** What is being asked **
Using the data below, set down every line from the one containing "[15,624,86,643] Serbaneka ->" through the one containing "[88,1486,672,1526] 56 ¡Gente", inclusive and unchanged. Pictures are to be skipped.

*** Given data Section Begins ***

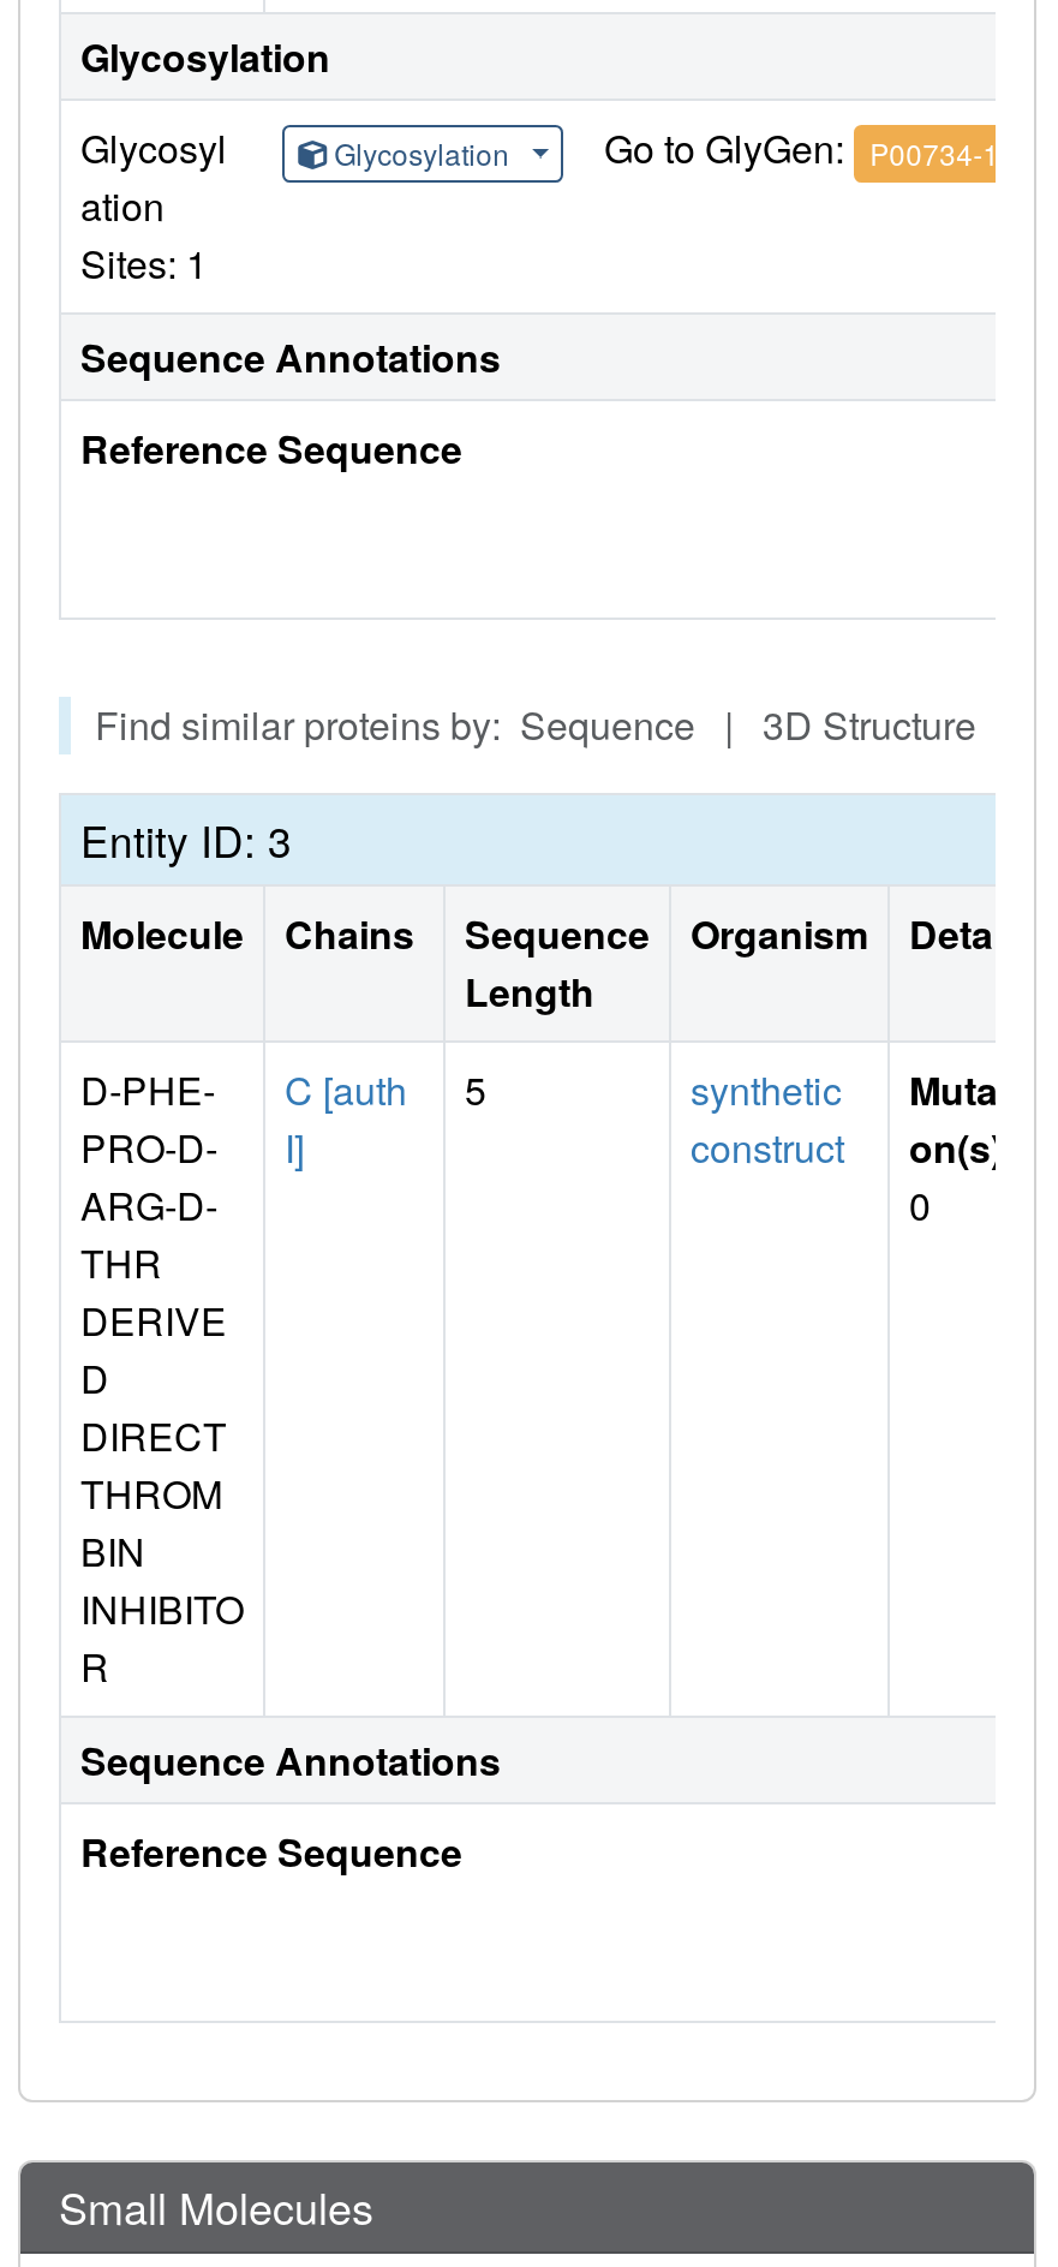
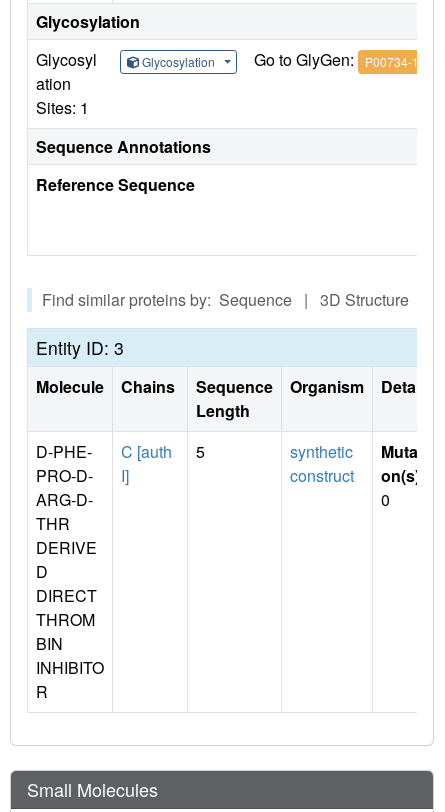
[80,1733,501,1879] Sequence Annotations | Reference Sequence -> none

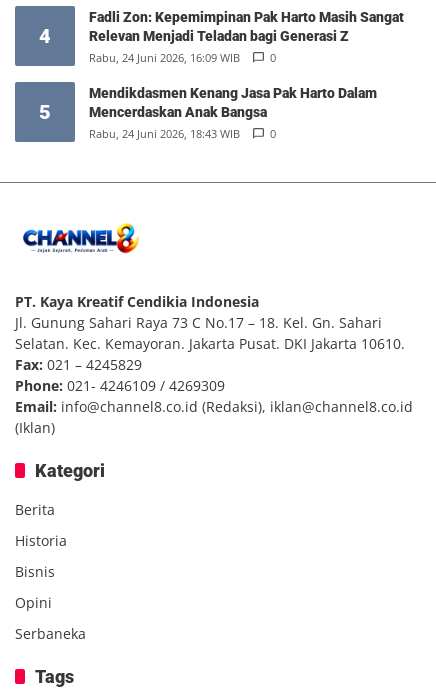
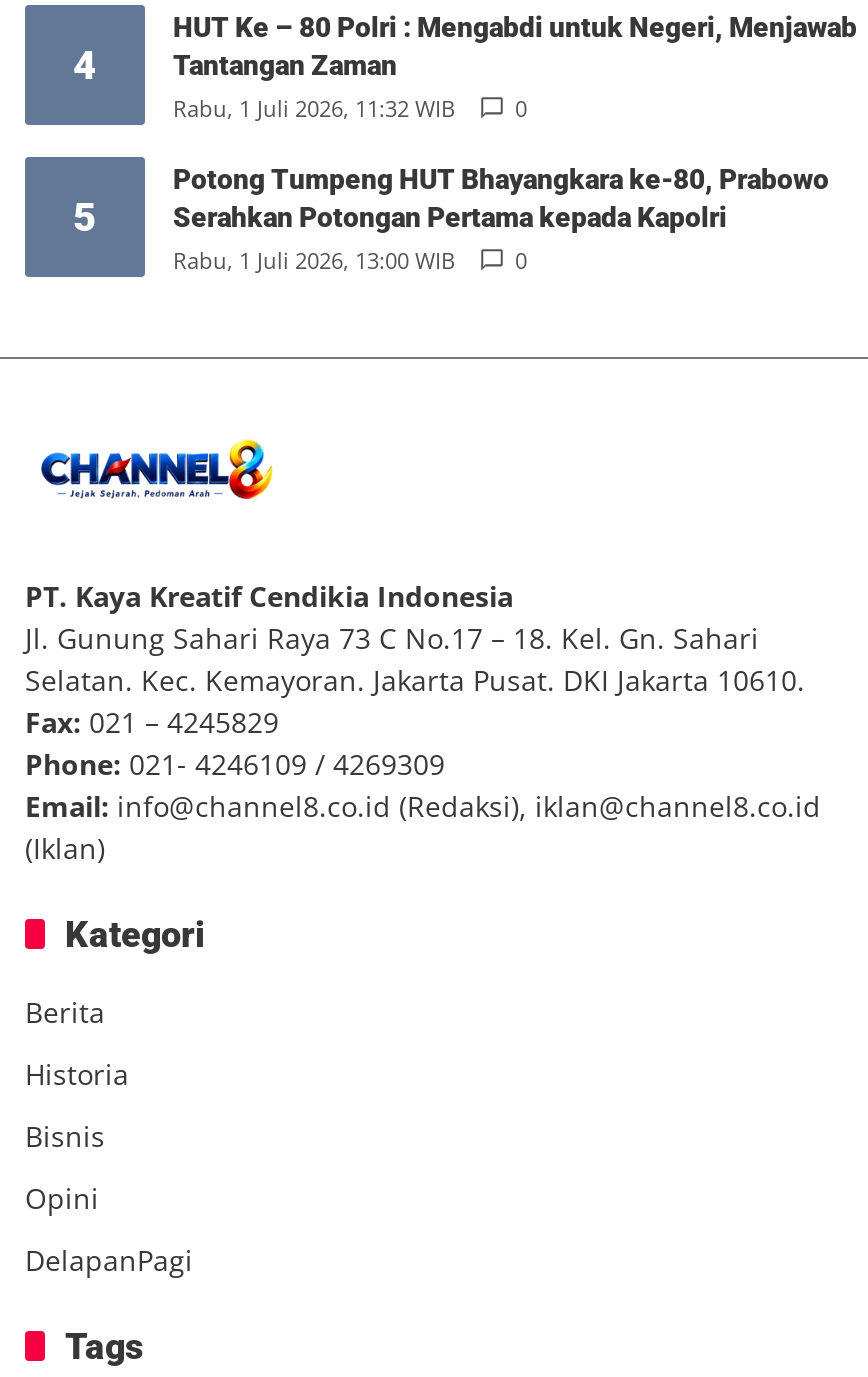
[89,9,404,65] Fadli Zon: Kepemimpinan Pak Harto Masih Sangat | Relevan Menjadi Teladan bagi Generasi Z | Rabu, 24 Juni 2026, 16:09 WIB -> [173,11,857,123] HUT Ke – 80 Polri : Mengabdi untuk Negeri, Menjawab | Tantangan Zaman | Rabu, 1 Juli 2026, 11:32 WIB
[89,85,377,141] Mendikdasmen Kenang Jasa Pak Harto Dalam | Mencerdaskan Anak Bangsa | Rabu, 24 Juni 2026, 18:43 WIB -> [173,163,829,275] Potong Tumpeng HUT Bhayangkara ke-80, Prabowo | Serahkan Potongan Pertama kepada Kapolri | Rabu, 1 Juli 2026, 13:00 WIB
[15,624,86,643] Serbaneka -> [25,1241,193,1279] DelapanPagi

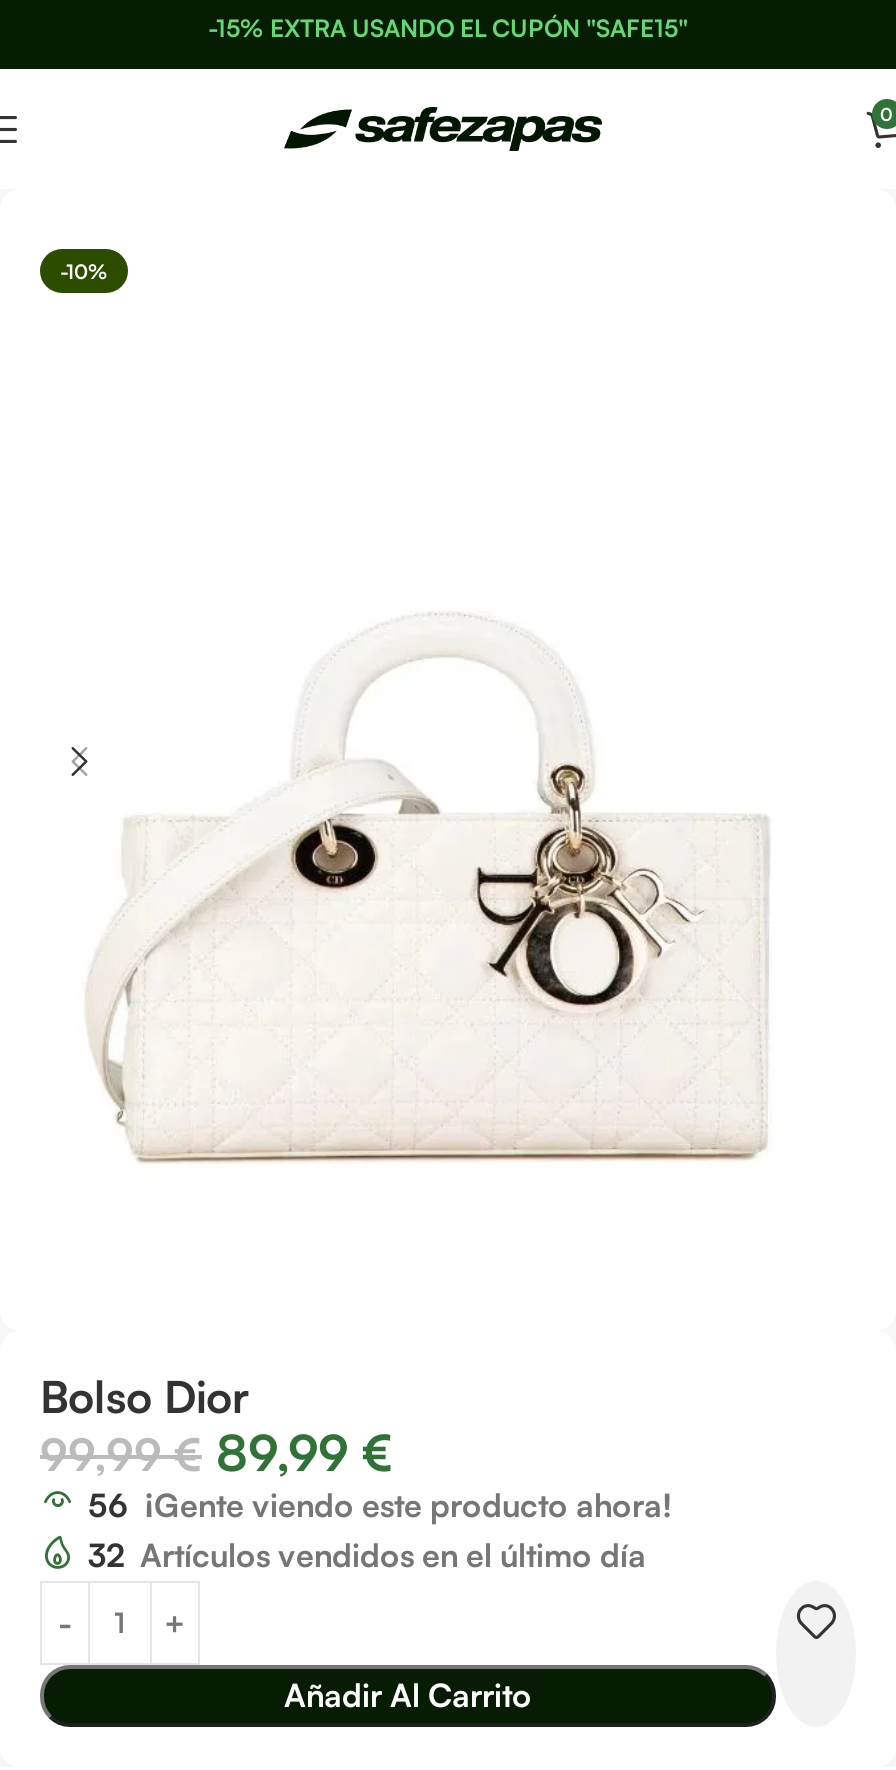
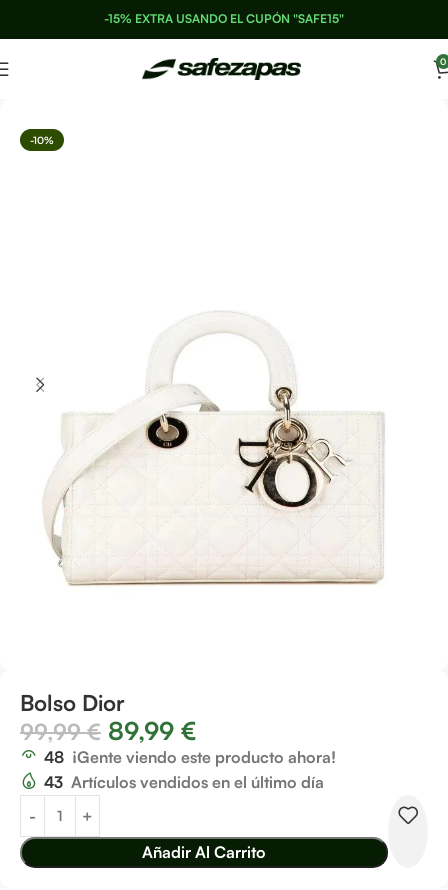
[88,1486,672,1526] 56 ¡Gente viendo este producto ahora! -> [44,747,336,767] 48 ¡Gente viendo este producto ahora!
[88,1536,646,1576] 32 Artículos vendidos en el último día -> [44,772,324,792] 43 Artículos vendidos en el último día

*** Given data Section Ends ***

** Final answer **
[15,624,86,643] Serbaneka -> [25,1241,193,1279] DelapanPagi

[88,1486,672,1526] 56 ¡Gente viendo este producto ahora! -> [44,747,336,767] 48 ¡Gente viendo este producto ahora!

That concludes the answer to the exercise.